But there’s no reason they would have kidnapped her at all! The whole thing’s senseless, a vicious, filthy, meaningless act of terrorism that only fanatics could perpetrate!

He pushed open a door near the end of the hall and saw that it bore not only a lock, but metal bolts on the outside. For a moment he thought it was another punishment room, but he saw it was only a kind of cell, the window boarded over, the darkness almost absolute. It smelled and felt of use, of recent habitation, but its smell was of neither sex nor blood. His groping hands encountered a sleeping-couch, a stand with a basin for water on top and a chamber pot beneath, and a kind of little stool. Nothing further—no evidence of who had been here, or why.

Then a stray sliver of light caught on something bright, like a coin in the shadows under the couch. He bent and picked it up, and saw that it was a silver cross, still fastened to its broken chain.

He thought,
Dorcas.

And then:
Where did the light come from?

He hit the door in a desperate rush barely in time to prevent its being slammed to. Weight greater than his own shoved against it, skidding him back; he braced his feet and fought, worming to get an elbow or knee into the crack. Lantern light bounded crazily through the gap, and he glimpsed a brown bearded face and the glint of a gold earring.

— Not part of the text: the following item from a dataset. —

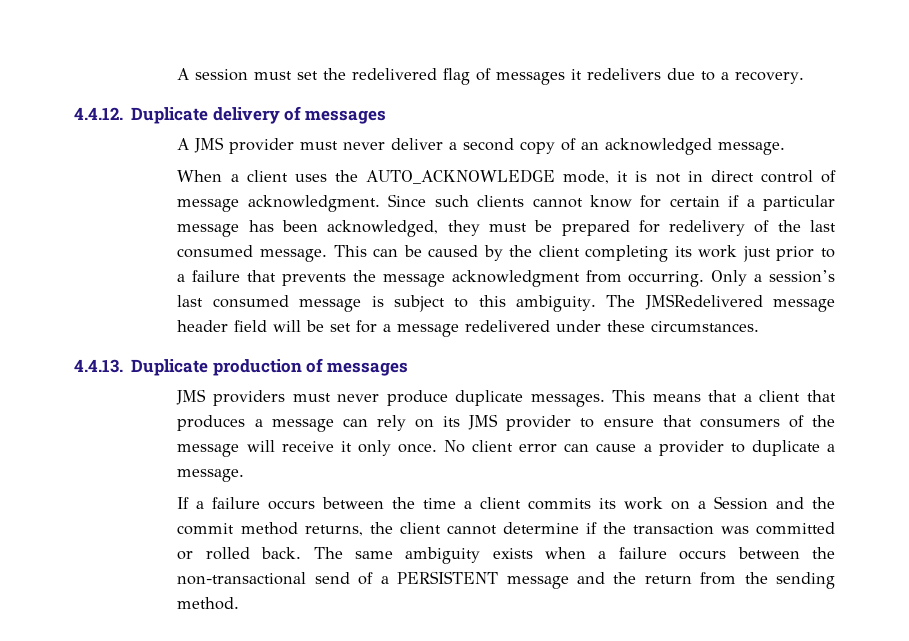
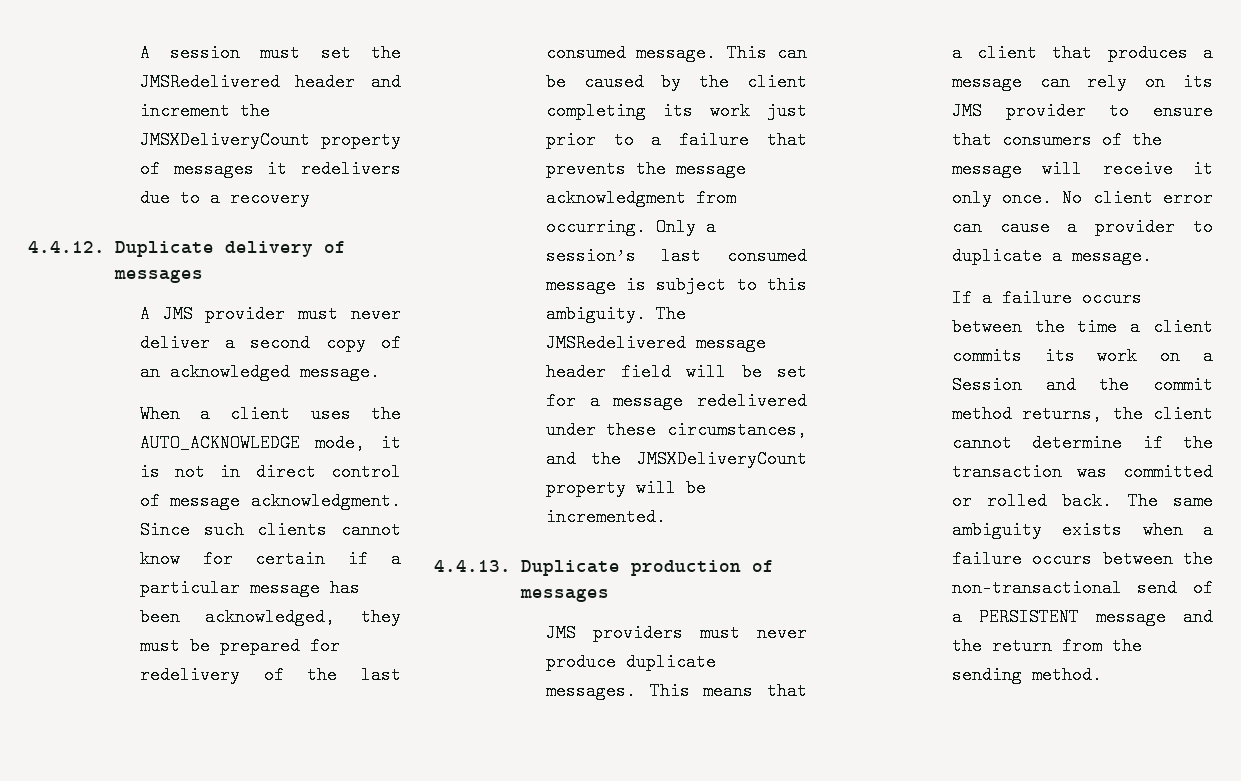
- A session must set the redelivered flag of messages it redelivers due to a recovery.
+ A session must set the JMSRedelivered header and increment the JMSXDeliveryCount property of messages it redelivers due to a recovery
- The JMSRedelivered message header field will be set for a message redelivered under these circumstances.
+ The JMSRedelivered message header field will be set for a message redelivered under these circumstances, and the JMSXDeliveryCount property will be incremented.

The man yelled, “Crescens! Pugnax! We got him!” He was drawing in his breath for another bellow when Marcus slammed his weight on the door, off-balancing him. He thrust hard and slithered through the crack. The kidnapper Lucius swung at him, a blow that would have felled a donkey, and he ducked and was satisfied to hear the man’s fist crack against the doorframe. Then he was running for all he was worth down the hall, the shorter man pounding at his heels.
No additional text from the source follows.